Life Cycle of a Cacao Bean

To get chocolate, you have to get a raw cacao bean, harvested, fermented, dried, and ready to be shipped to a manufacturer and be roasted. To get a cacao bean, you have to get a tree.

The whole process starts with the cacao tree, aptly called Theobroma cacao, named by the famous botanist Carl Linnaeus. In Greek, Theobroma translates to ‘food of the gods.’

The Theobroma Cacao tree only grows within twenty degrees of the equator, in the damp conditions provided by the tropics. There are four varieties of the plant used in commercial production of which the most sturdy, highest-producing, (and quite frankly, the blandest) – The Forastero variety – dominates world production. For more on the varieties of cacao and their different flavor profiles, please see the post on Bean to Bar Chocolate.
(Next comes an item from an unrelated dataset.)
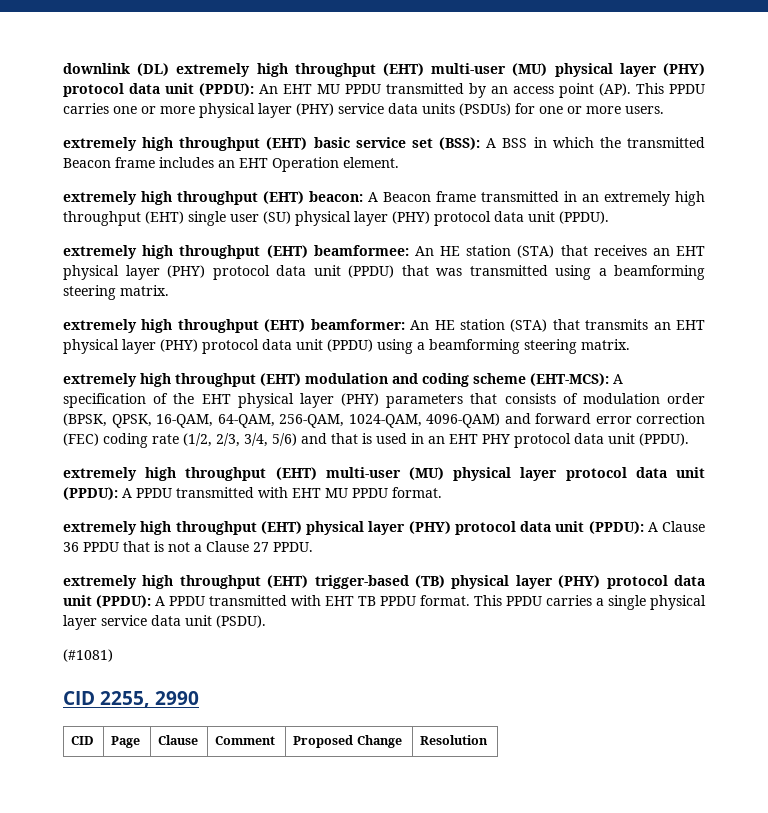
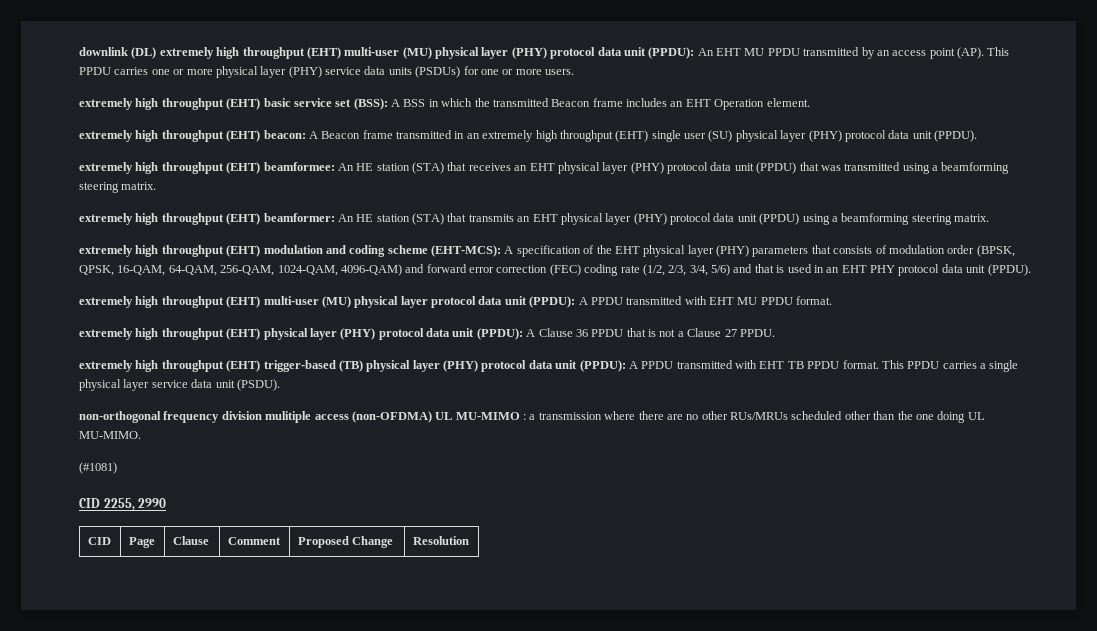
+ non-orthogonal frequency division mulitiple access (non-OFDMA) UL MU-MIMO : a transmission where there are no other RUs/MRUs scheduled other than the one doing UL MU-MIMO.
Cacao trees are grown from seeds or stem cuttings in nurseries and transplanted into cacao orchards called “cacao walks.” Growers will often plant the seedlings beneath the canopy of larger crop-producing trees, such as avocado, banana, and coconut. The canopy trees are called “cacao mothers” and protects sensitive seedlings from direct sun and wind while providing additional sources of income for the farmers. The diversity of plants also prevents pest infestations and helps keep cacao environmentally sustainable. This type of cacao bean is frequently labeled as “shade-grown” and is considered the most rainforest-friendly method of producing chocolate.

Cocoa trees enter the reproductive stage after approximately 5 years. Cacao pods sprout from “floral pillows,” mounds of intricate flowers that are small, white-pink and have 5 petals, growing directly on both mature branches and the trunk and are pollinated by tiny insects called “midges,” a fly no larger than the tip of a pencil. The pollinated flowers produce pods about the size of a football.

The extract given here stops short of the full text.